*** Material for this task Section Begins ***
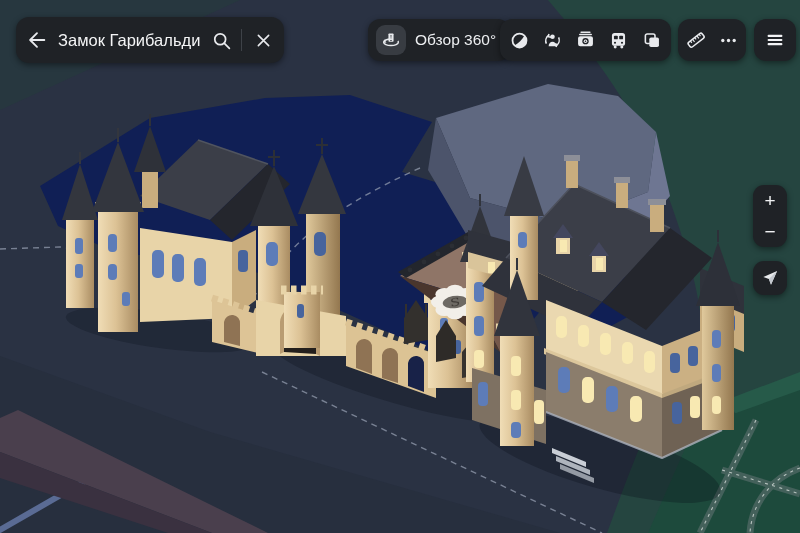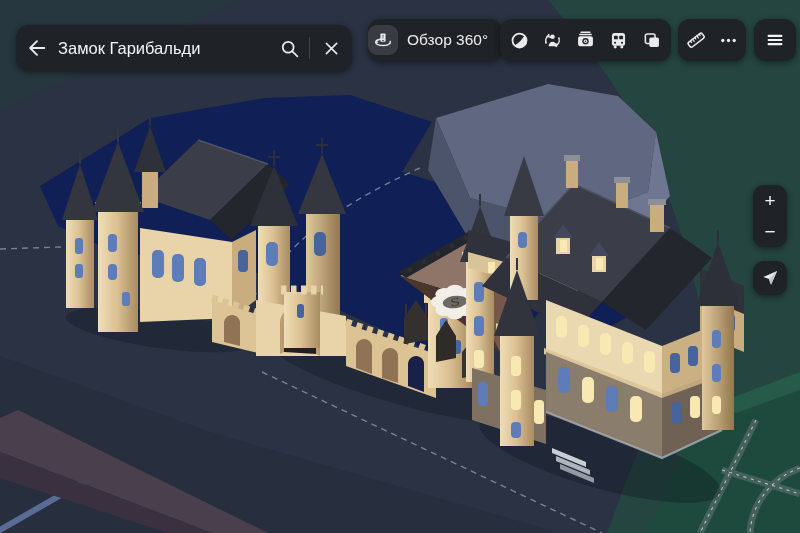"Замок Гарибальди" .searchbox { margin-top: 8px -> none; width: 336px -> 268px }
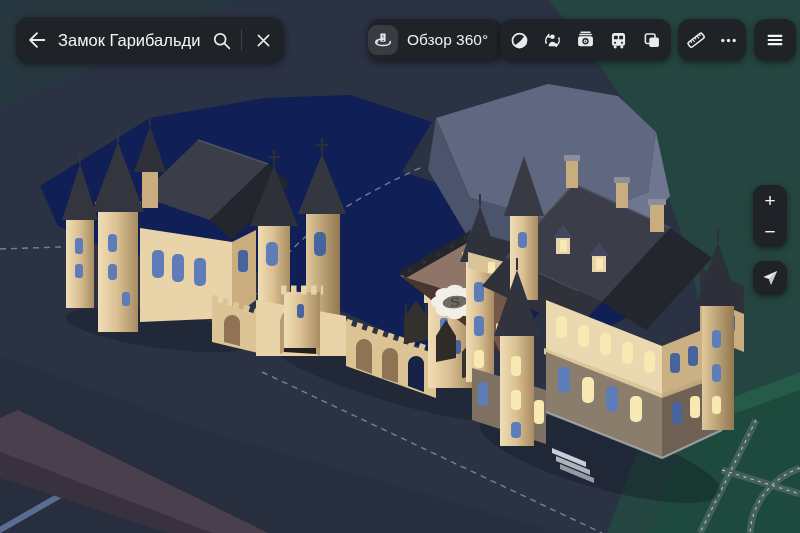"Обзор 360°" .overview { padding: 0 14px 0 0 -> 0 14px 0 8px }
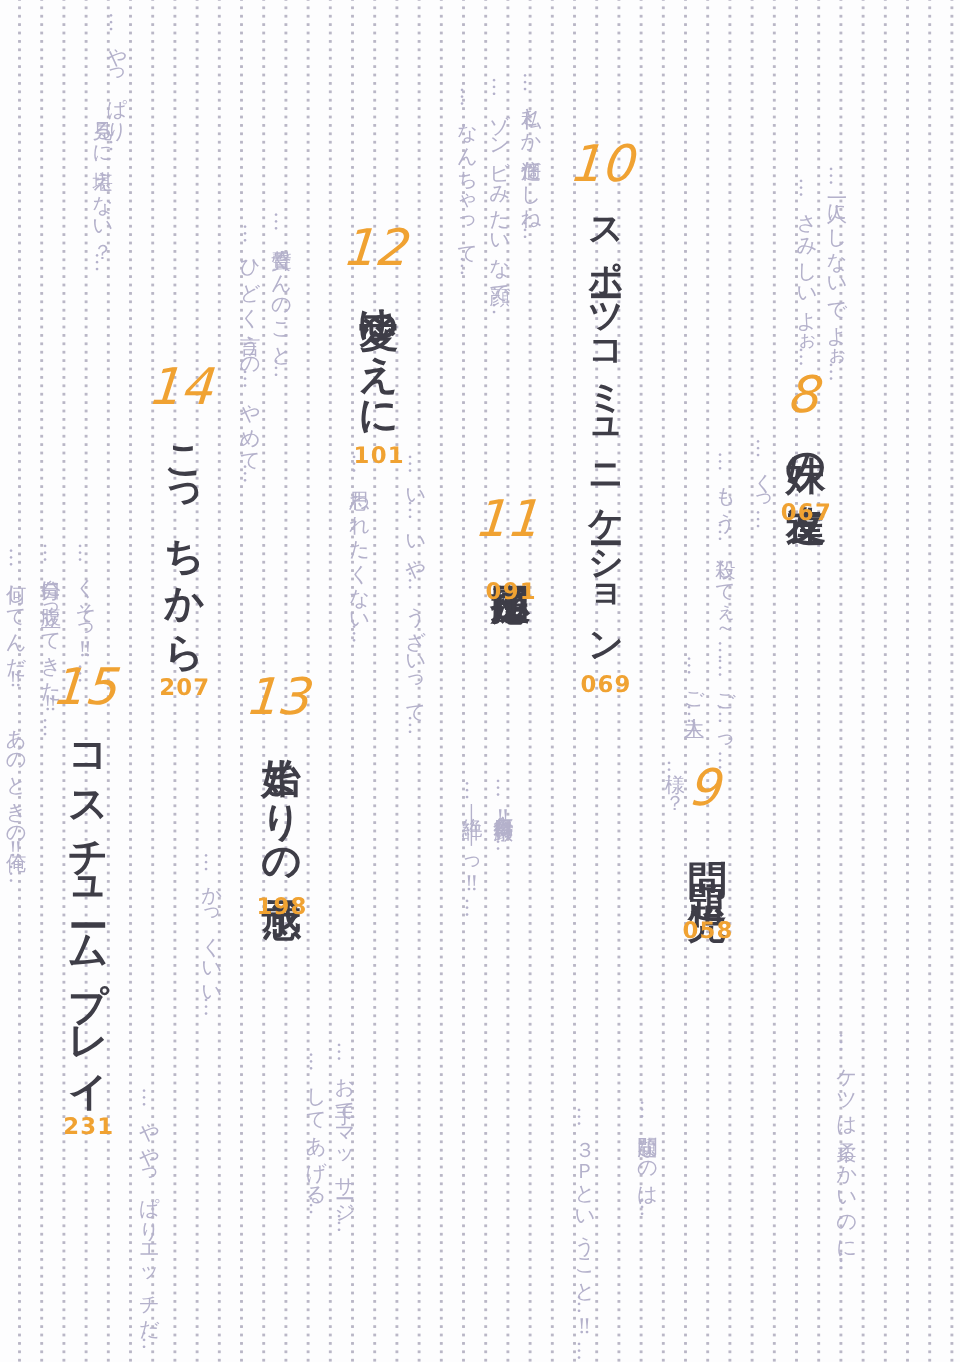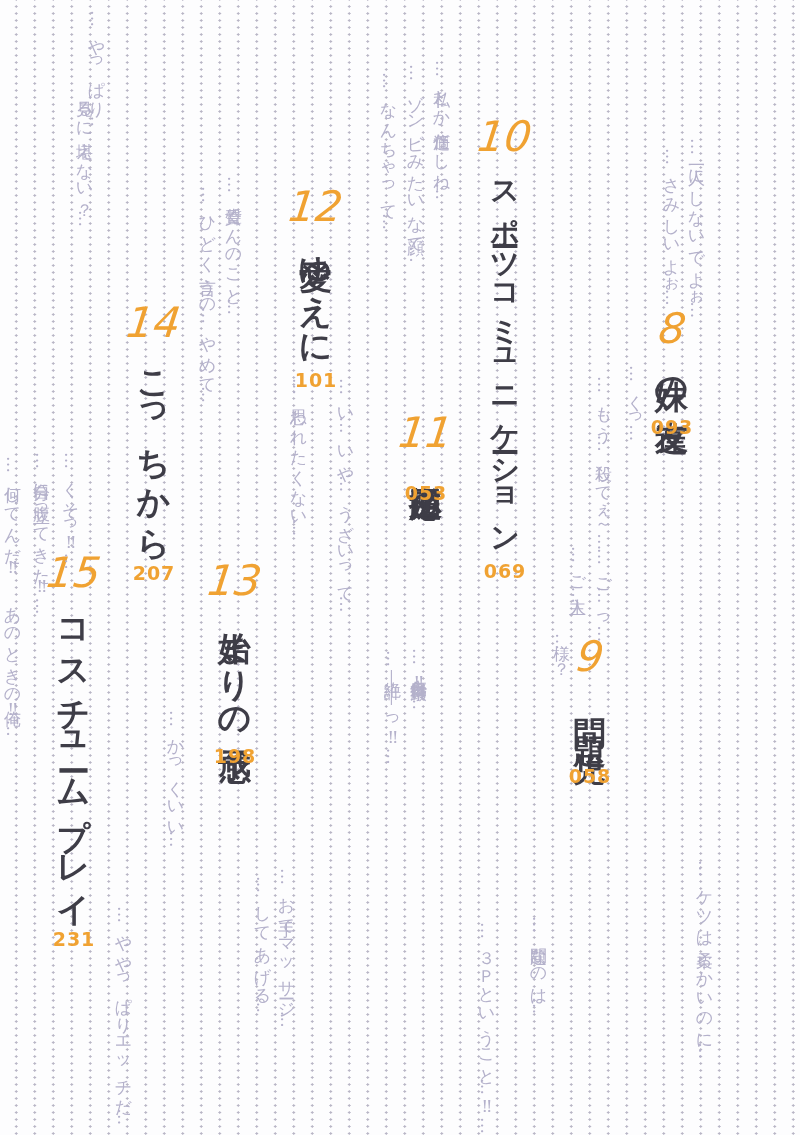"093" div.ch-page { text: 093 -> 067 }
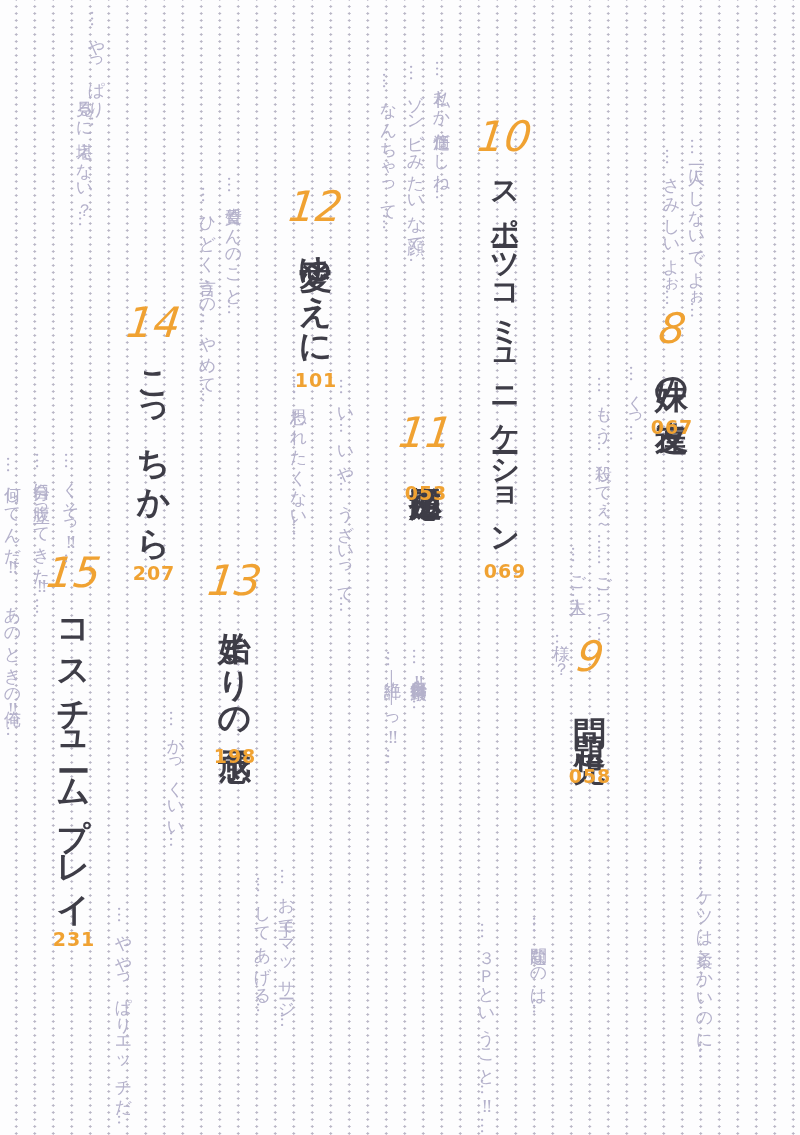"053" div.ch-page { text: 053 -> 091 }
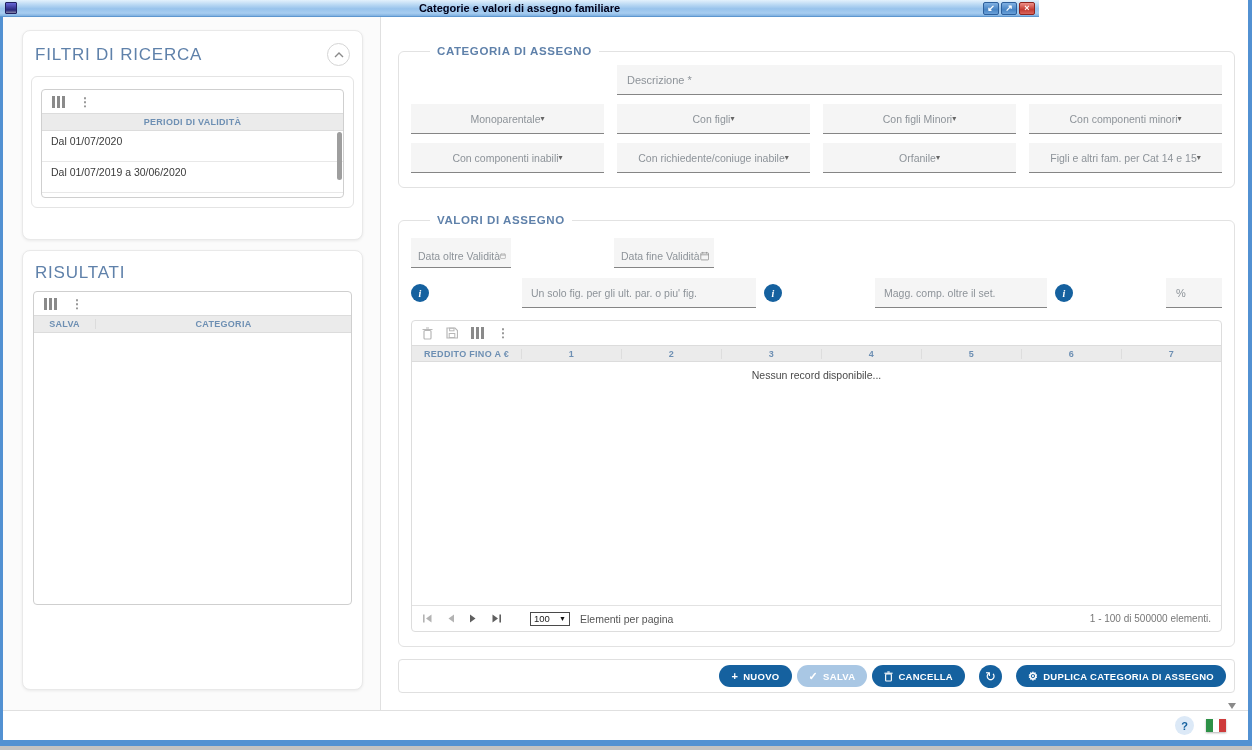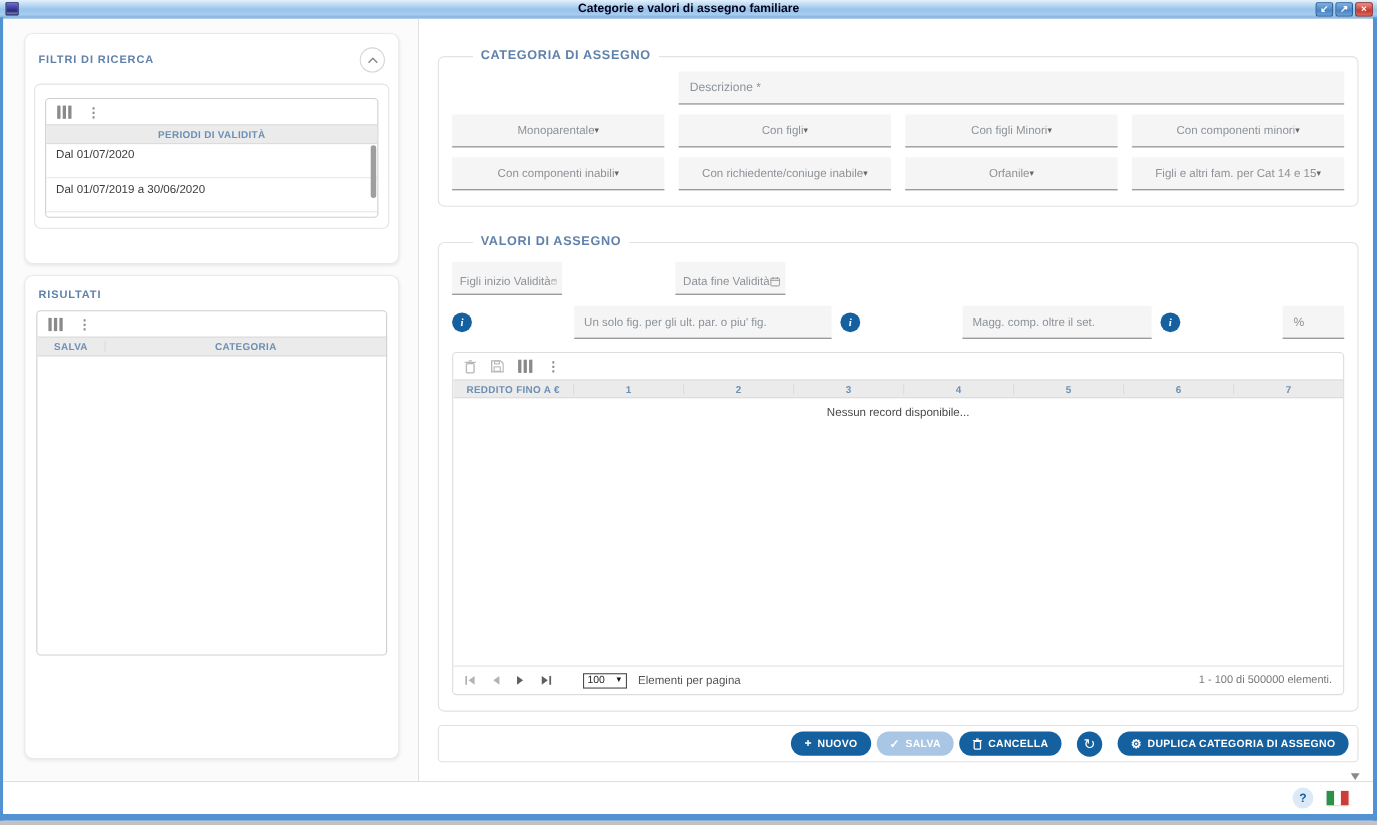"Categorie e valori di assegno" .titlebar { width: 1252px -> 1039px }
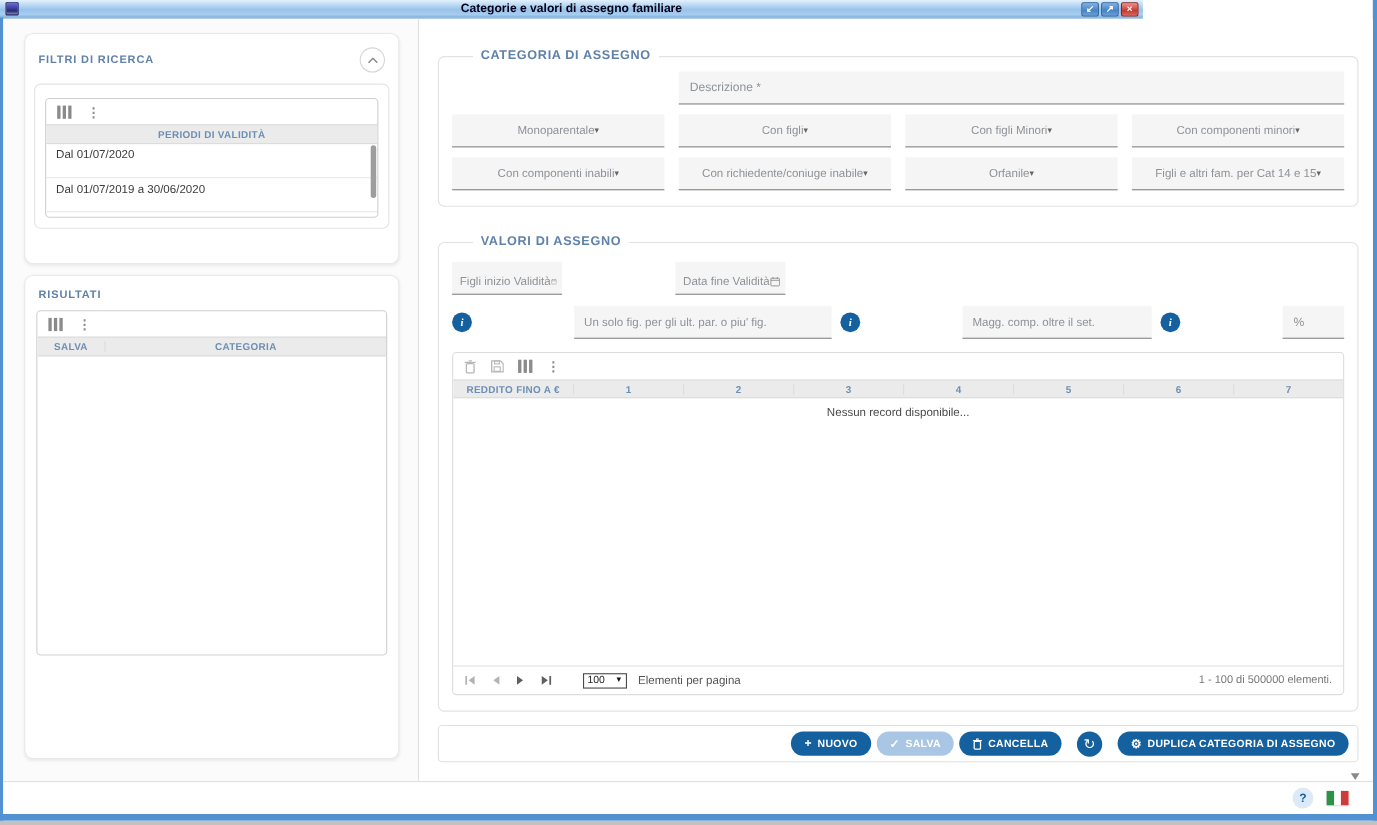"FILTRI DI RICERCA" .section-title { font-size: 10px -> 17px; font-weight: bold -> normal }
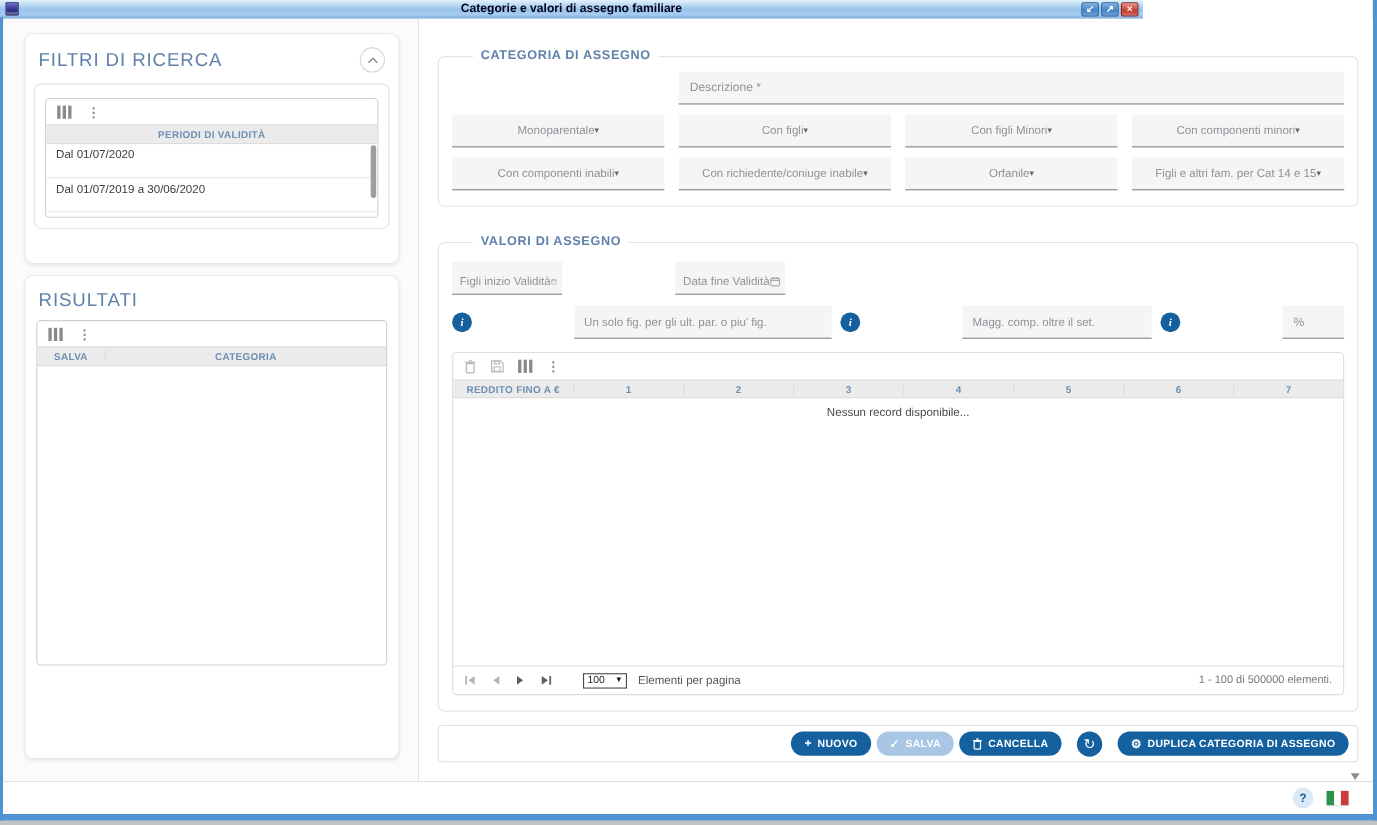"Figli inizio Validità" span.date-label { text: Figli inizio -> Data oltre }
*** Material for this task Section Ends ***
● Exercise objective:
Copy the data word for word, no pictures.

● Response:
"Замок Гарибальди" .searchbox { margin-top: 8px -> none; width: 336px -> 268px }
"Обзор 360°" .overview { padding: 0 14px 0 0 -> 0 14px 0 8px }
"093" div.ch-page { text: 093 -> 067 }
"053" div.ch-page { text: 053 -> 091 }
"Categorie e valori di assegno" .titlebar { width: 1252px -> 1039px }
"FILTRI DI RICERCA" .section-title { font-size: 10px -> 17px; font-weight: bold -> normal }
"Figli inizio Validità" span.date-label { text: Figli inizio -> Data oltre }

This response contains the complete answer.